Original post date October 27, 2008
Last week I took a flight to Orlando. I fly a good bit and have reached a preferred status (whatever that means) on USAir, so I got bumped up to first class. Big deal! No meal, a 30-year-old plane, a terminal and jet port that looked out of a third-world country. I know I sound like a whiner, but hang on, I have a point.
The industry that led the way on defining the customer experience in the glory days of “jetting” and customer loyalty with reward cards has lost its way. In particular, the U.S. carriers are lost in a forest of bankruptcy. As the rest of the world moves towards enhancing customer experiences and building customer advocacy, the airline industry seems to be doing everything it can to move in the opposite direction.
For example, the airline I mentioned above now charges $15 dollars for the first (yes, the first) bag checked. As a result of that brilliant money making idea, we now have flights delayed because everyone is trying to jam their bag into an overhead. Or how about charging for water, tea or coffee? Yes, on this same airline coffee and sodas will now cost you two dollars. On the flight down the price of beer and wine was $6; two days later on the return it was $7. It’s probably close to $10 by now.
Maybe you’re saying that they have to do that because of fuel cost, labor cost, etc. Well then, how is it that Virgin Airlines, in particular Virgin Atlantic in the States is able to make money in this industry despite its new planes, expansion of routes, etc. Because Sir Richard knows it’s about the Customer Experience!
Southwest Airlines has turned this into a whole campaign. The strong, well managed will make the weak pay for this approach. The bottom line is that “nickel and diming” your passengers/customers isn’t going to make the airline profitable again. In fact, it will probably do the opposite.

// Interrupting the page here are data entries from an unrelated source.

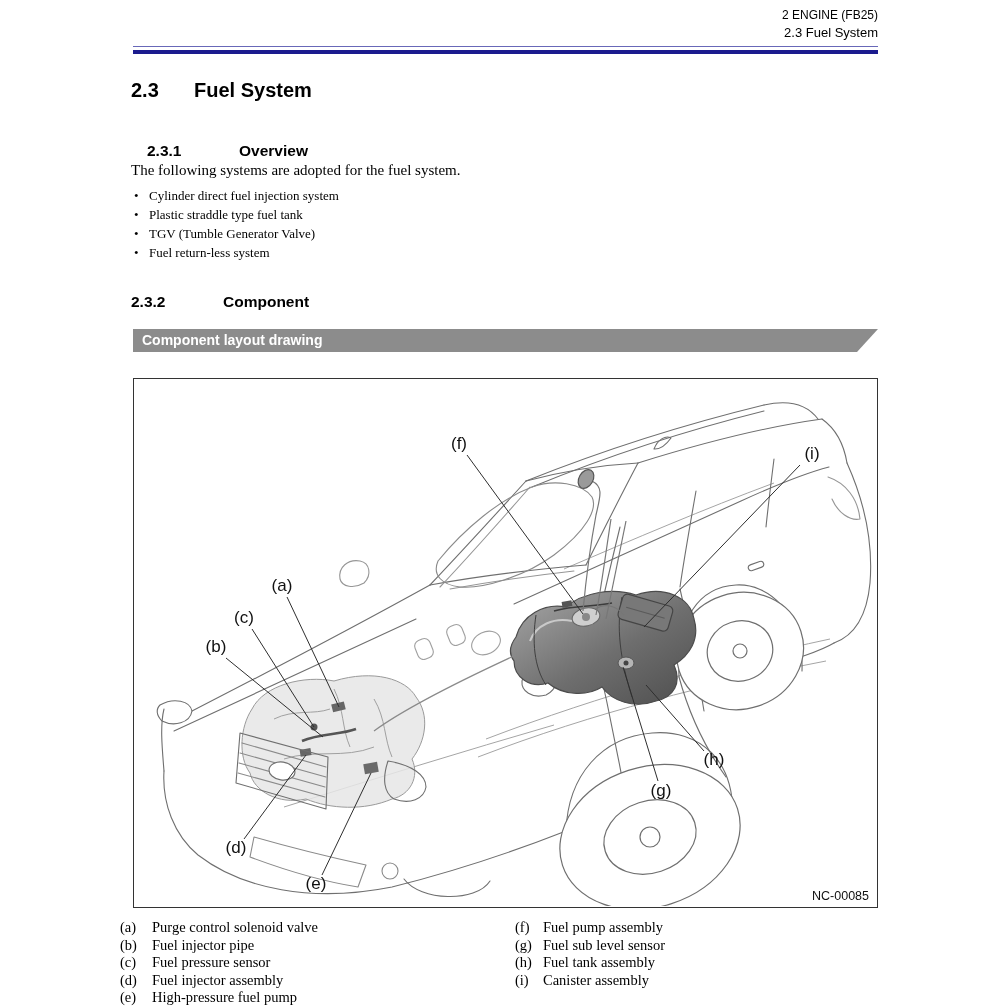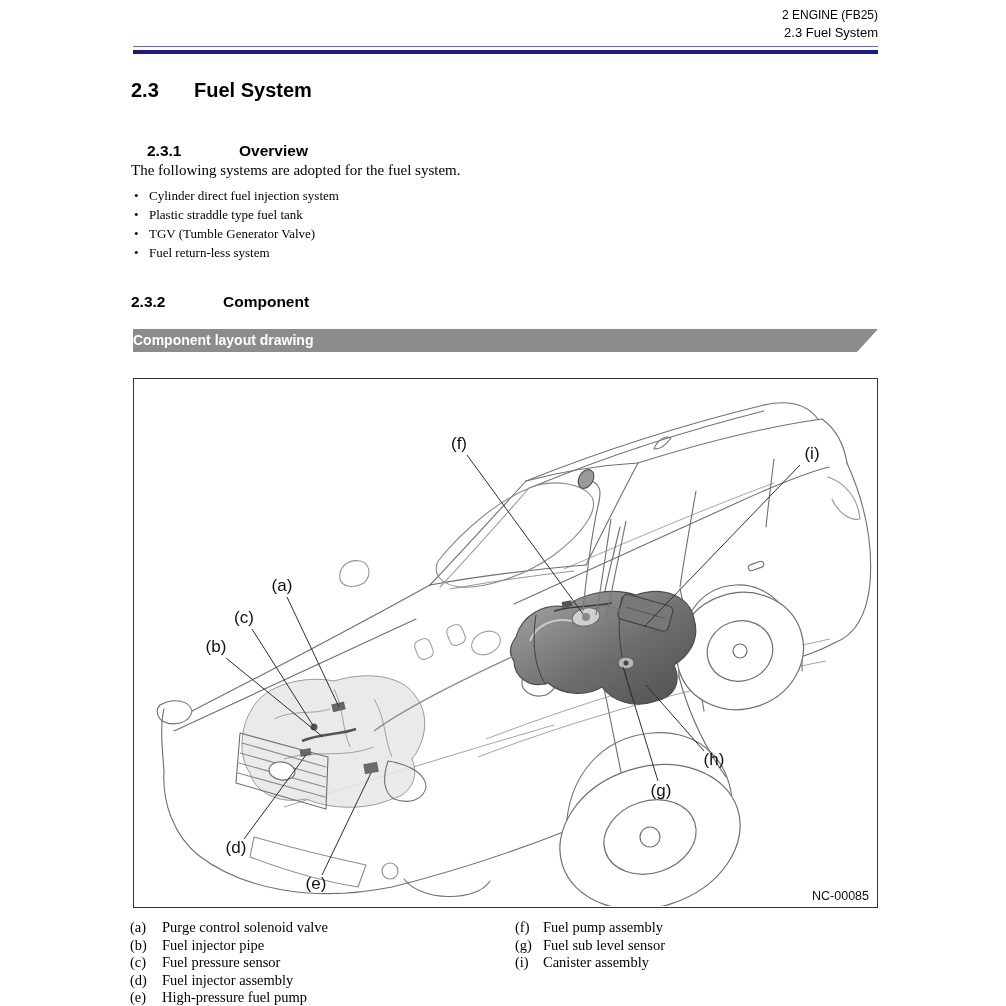--- a/index.html
+++ b/index.html
@@ -32,7 +32,7 @@
   
   .banner{position:absolute;top:329px;left:133px;width:745px;height:23px;background:#8c8c8c;
           clip-path:polygon(0 0,100% 0,calc(100% - 21px) 100%,0 100%);}
-  .banner span{display:block;padding-left:0;line-height:23px;color:#fff;
+  .banner span{display:block;padding-left:9px;line-height:23px;color:#fff;
                font-size:14px;font-weight:bold;}
 
   

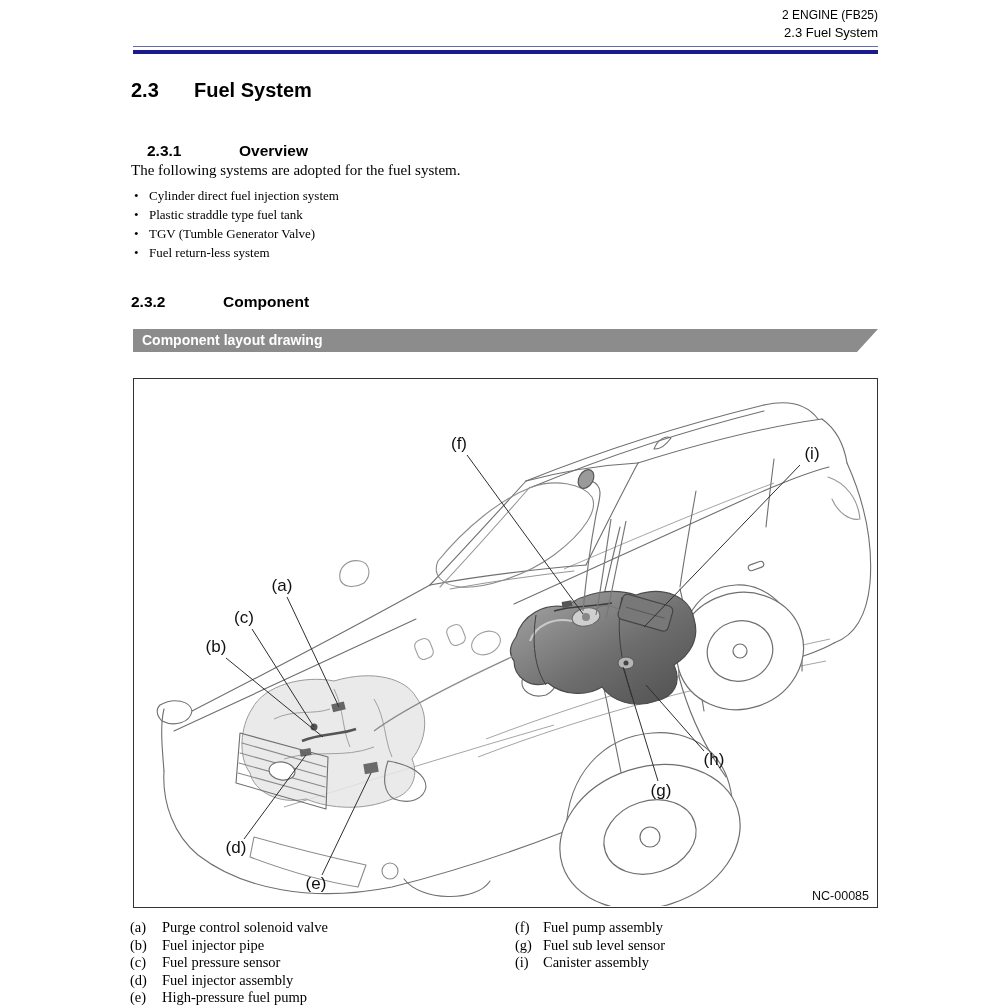--- a/index.html
+++ b/index.html
@@ -44,7 +44,7 @@
   .legend{position:absolute;top:919px;left:0;width:1006px;
           font-family:"Liberation Serif",serif;font-size:14.5px;}
   .legend-col{position:absolute;top:0;}
-  .legend-col.left{left:130px;width:380px;}
+  .legend-col.left{left:120px;width:380px;}
   .legend-col.right{left:515px;width:380px;}
   .legend-row{line-height:17.6px;white-space:nowrap;}
   .legend-letter{display:inline-block;width:32px;}

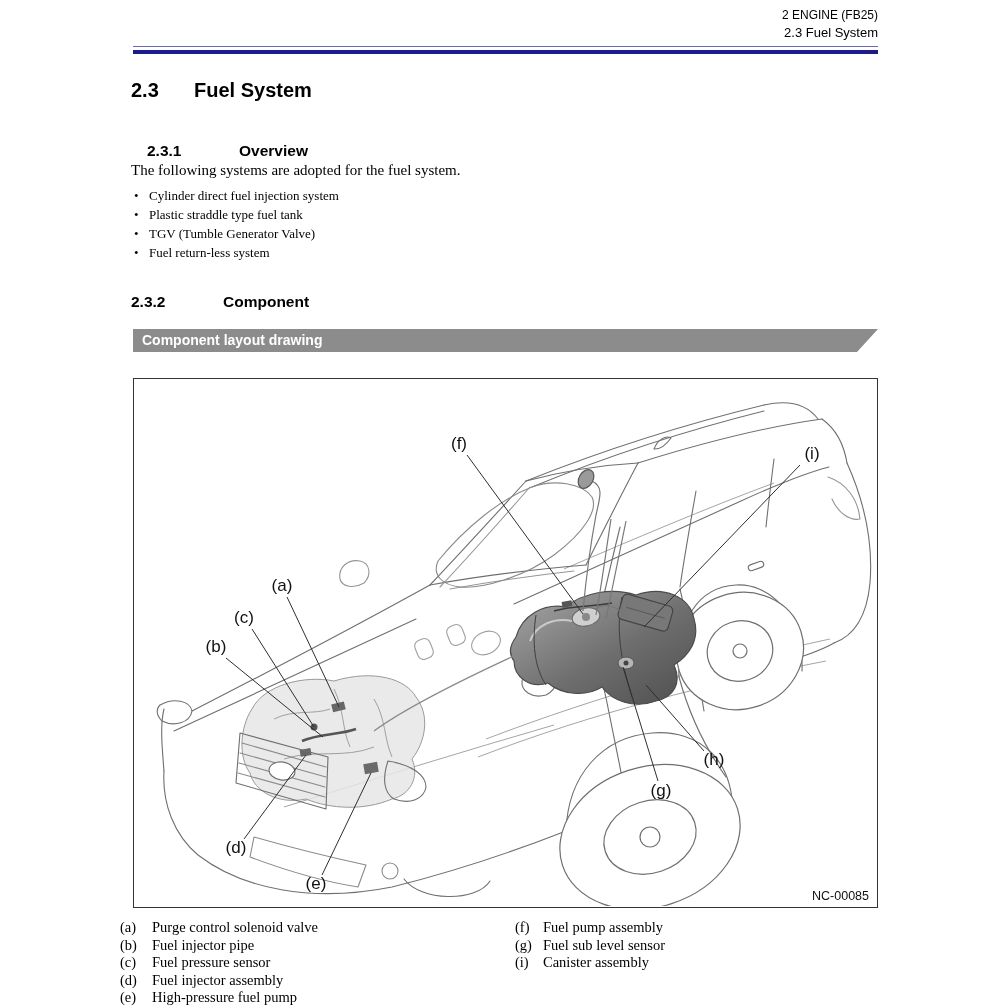--- a/index.html
+++ b/index.html
@@ -251,6 +251,7 @@
     <div class="legend-col right">
       <div class="legend-row"><span class="legend-letter">(f)</span><span>Fuel pump assembly</span></div>
       <div class="legend-row"><span class="legend-letter">(g)</span><span>Fuel sub level sensor</span></div>
+      <div class="legend-row"><span class="legend-letter">(h)</span><span>Fuel tank assembly</span></div>
       <div class="legend-row"><span class="legend-letter">(i)</span><span>Canister assembly</span></div>
     </div>
   </div>

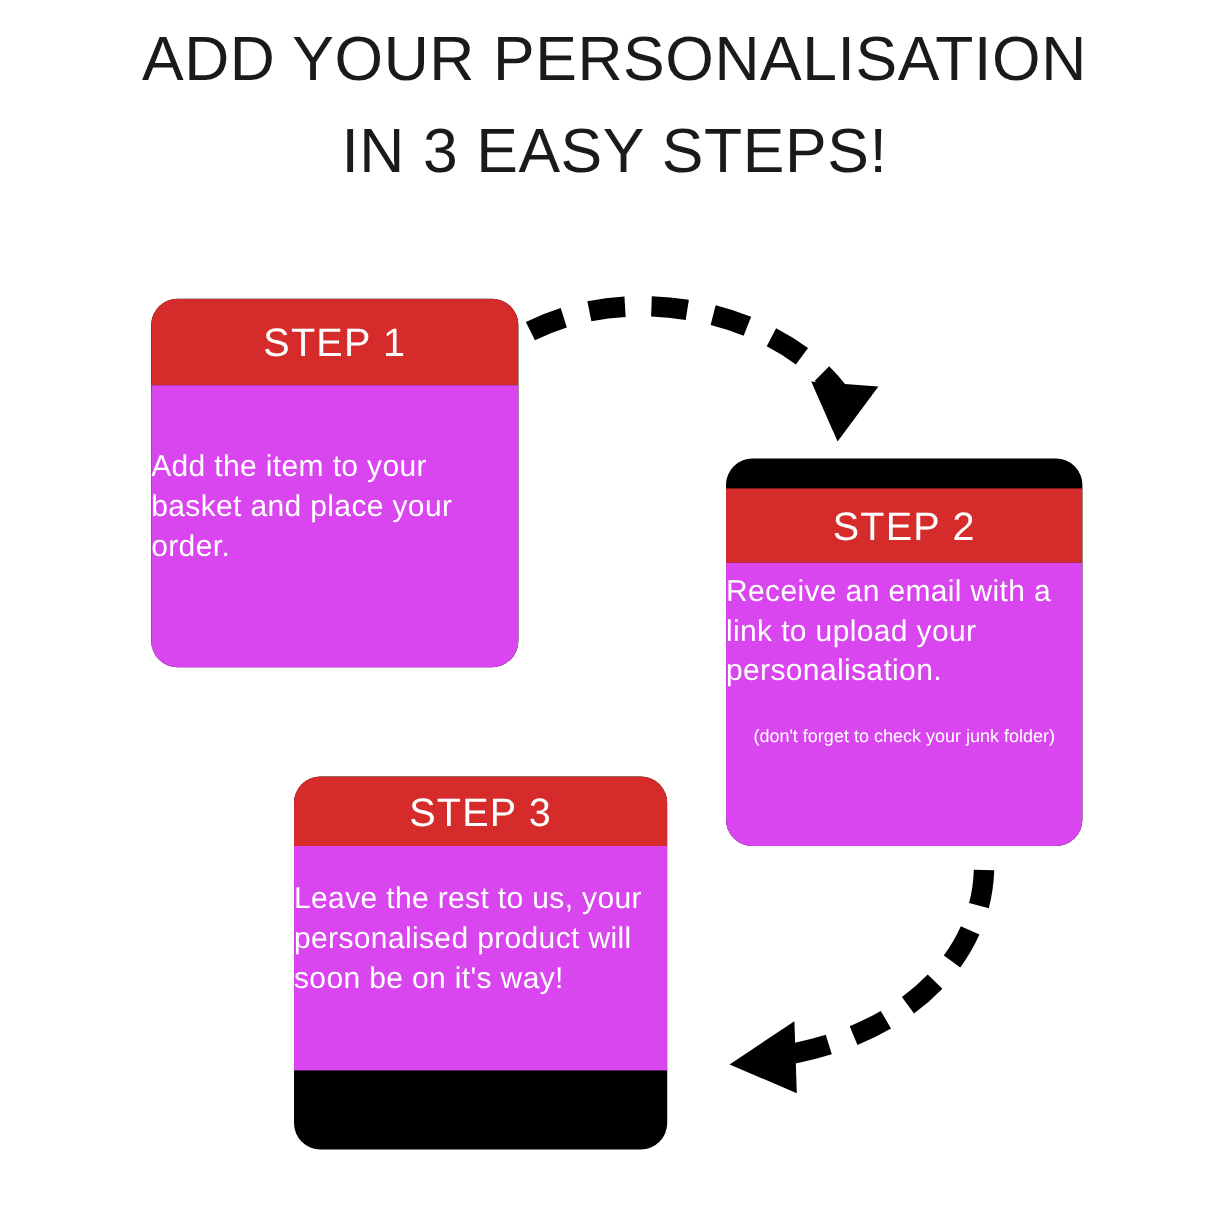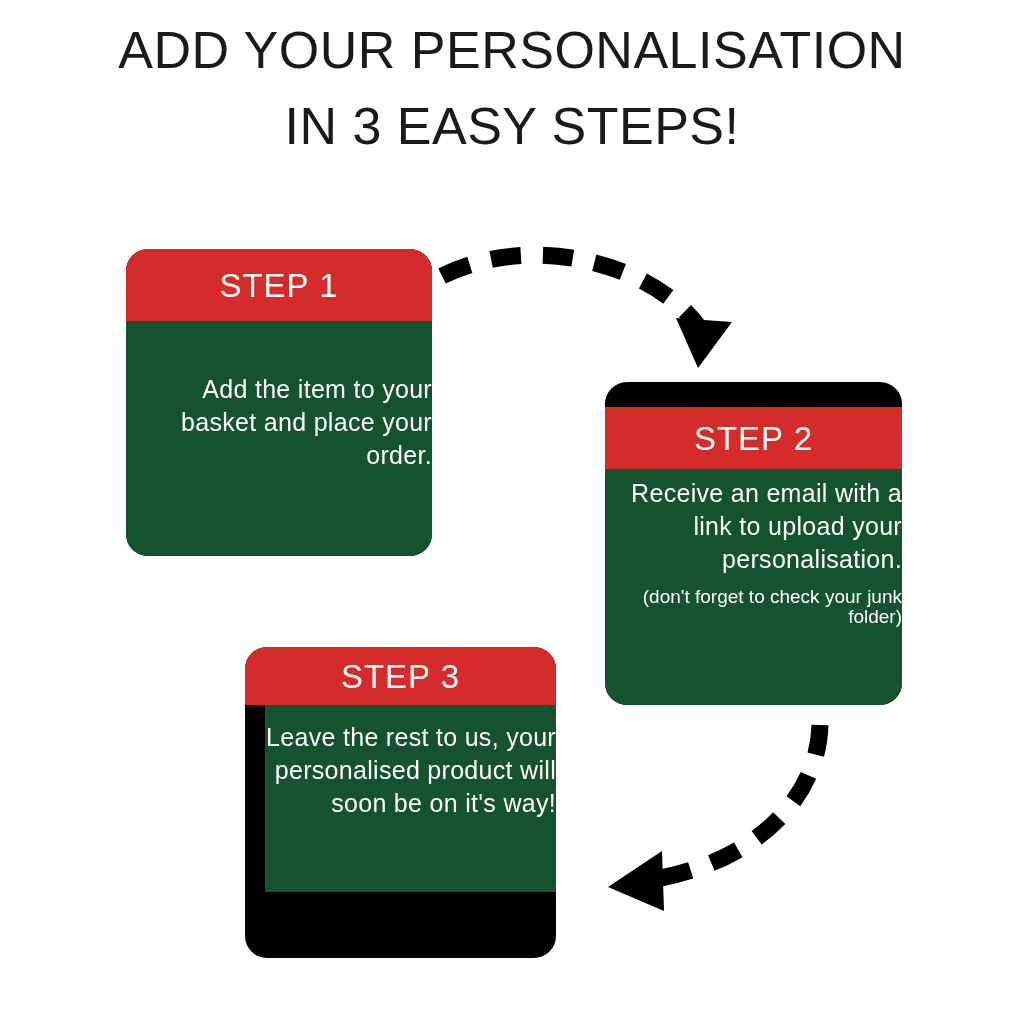--- a/index.html
+++ b/index.html
@@ -58,9 +58,9 @@
     box-sizing: border-box;
   }
   .card-body {
-    background: #14532d;
+    background: #d946ef;
     color: #ffffff;
-    text-align: right;
+    text-align: left;
     box-sizing: border-box;
     display: flex;
     flex-direction: column;

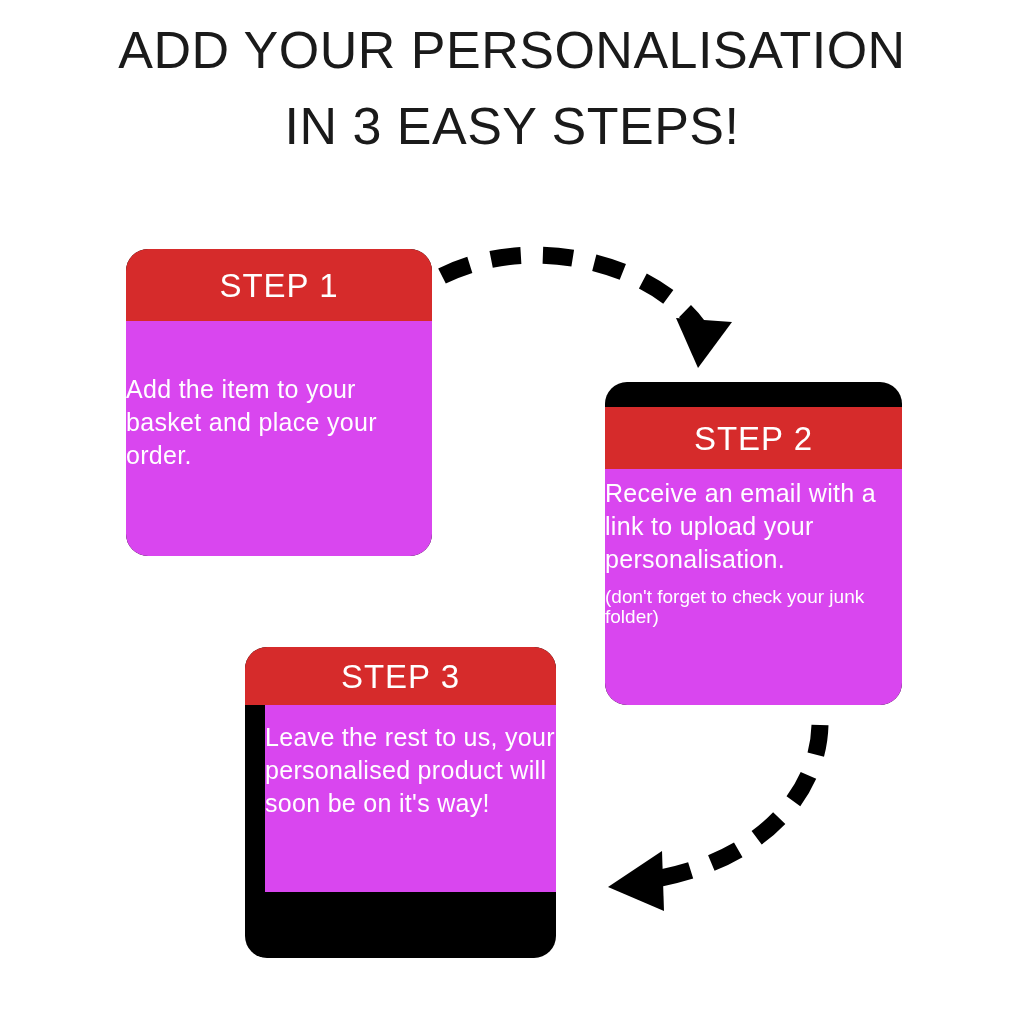--- a/index.html
+++ b/index.html
@@ -73,9 +73,9 @@
     letter-spacing: 0.3px;
   }
   .card-body .subtext {
-    font-size: 19px;
+    font-size: 15px;
     line-height: 20px;
-    margin-top: 11px;
+    margin-top: 28px;
   }
 
   

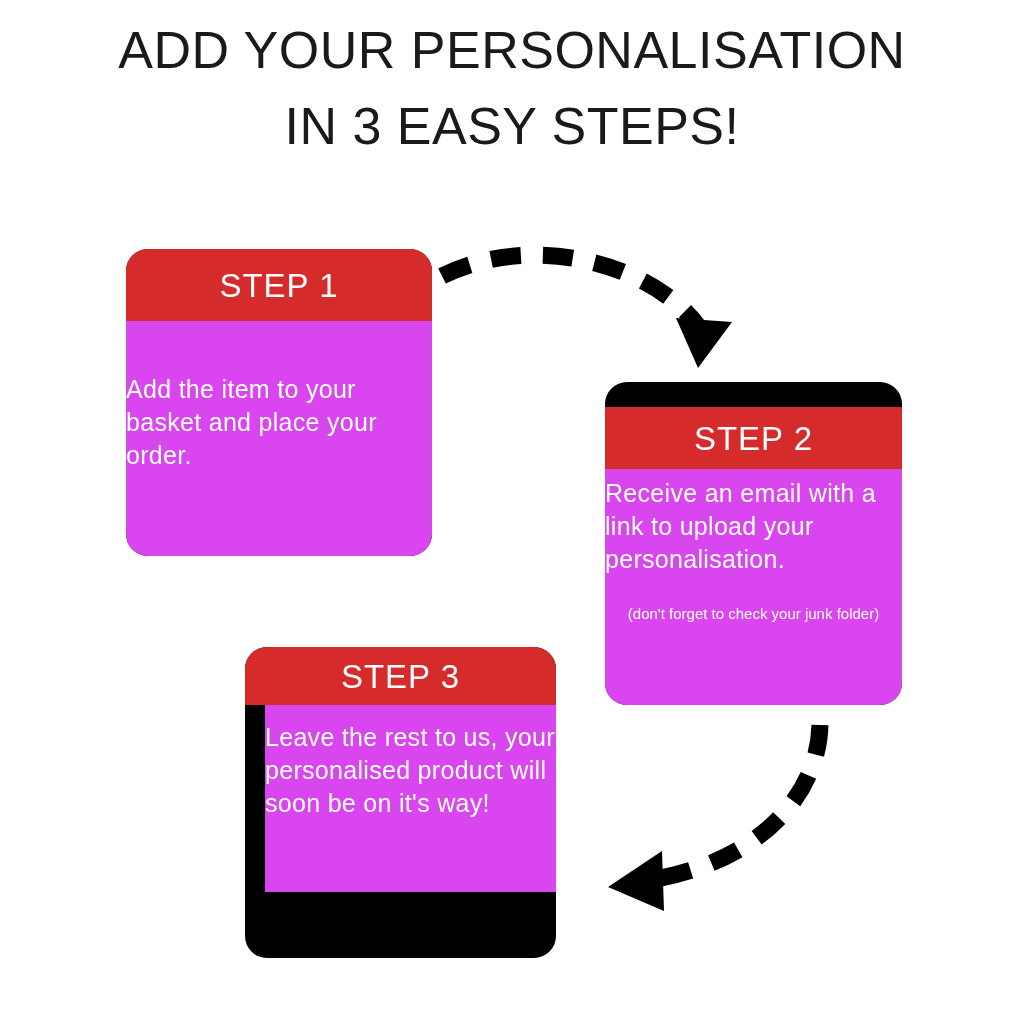--- a/index.html
+++ b/index.html
@@ -106,7 +106,7 @@
     height: 311px;
   }
   #card-step-3 .card-header { height: 58px; }
-  #card-step-3 .card-body { height: 187px; padding-top: 16px; margin-left: 20px; }
+  #card-step-3 .card-body { height: 187px; padding-top: 28px; }
 
   
   .arrow-svg {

What will help restore profitability to the airlines? Well I’ve a got a few ideas: how about we start with Innovation…then good management practices…and a decent labor contracts, etc.! BusinessWeek ran an piece on the performance of innovative companies in its September 22, 2008 edition. Companies known for delivering innovative customer experiences have an average stock return of 2.5% and revenue growth of 5.1% from 2004-07. Those with innovative business models were more impressive with a 16.6% return and 7.2% growth.
So I say to the airlines, to get flying again…innovate yourself out of this nosedive…and give me back my free coffee!